───── Material provided ─────

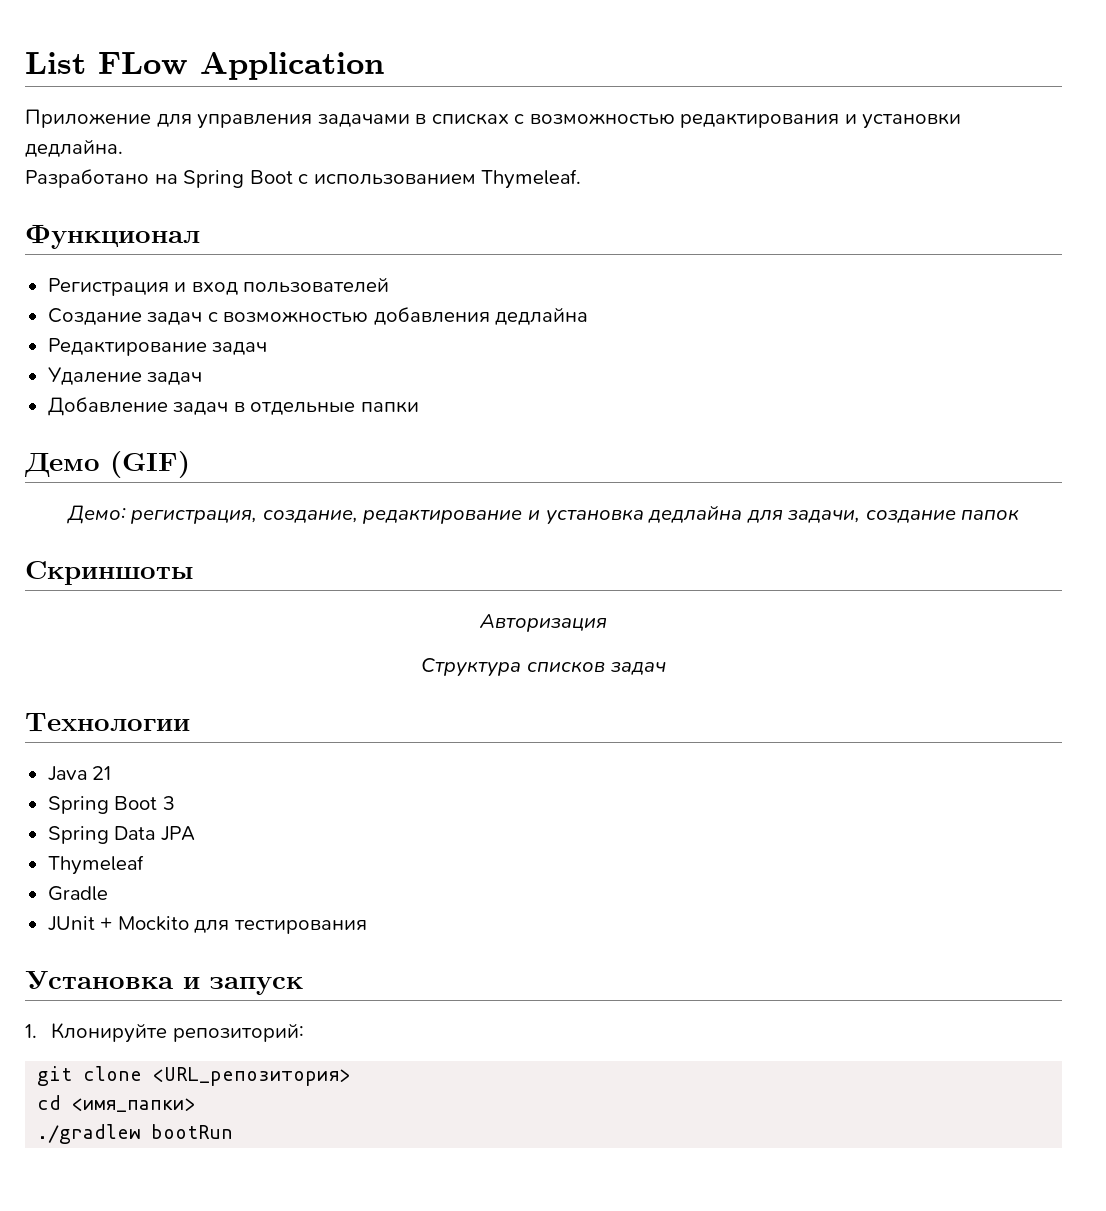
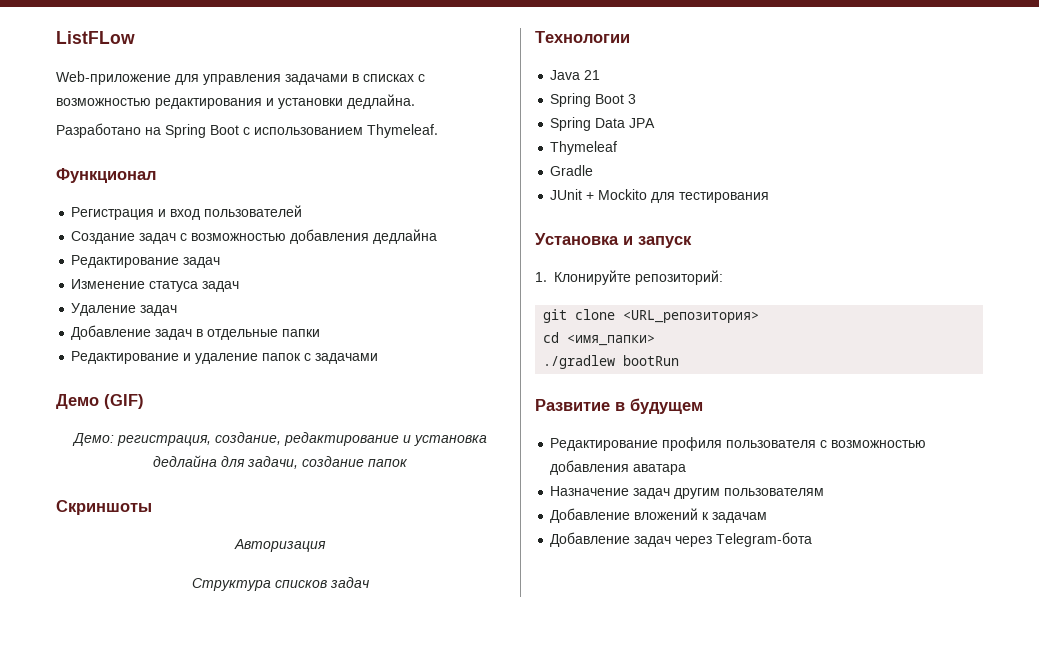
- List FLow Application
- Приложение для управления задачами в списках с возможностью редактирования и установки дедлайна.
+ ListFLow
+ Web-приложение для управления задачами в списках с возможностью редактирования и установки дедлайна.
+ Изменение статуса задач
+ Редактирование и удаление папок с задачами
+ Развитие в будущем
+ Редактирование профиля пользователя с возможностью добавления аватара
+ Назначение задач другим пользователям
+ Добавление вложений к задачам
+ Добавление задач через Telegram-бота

─────

◆ **Required work**:
All lines from the one containing "папок с задачами" through the end of the records, both ends included, are to be quoted exactly; please add nothing else.

◆ **Exercise solution**:
+ Редактирование и удаление папок с задачами
+ Развитие в будущем
+ Редактирование профиля пользователя с возможностью добавления аватара
+ Назначение задач другим пользователям
+ Добавление вложений к задачам
+ Добавление задач через Telegram-бота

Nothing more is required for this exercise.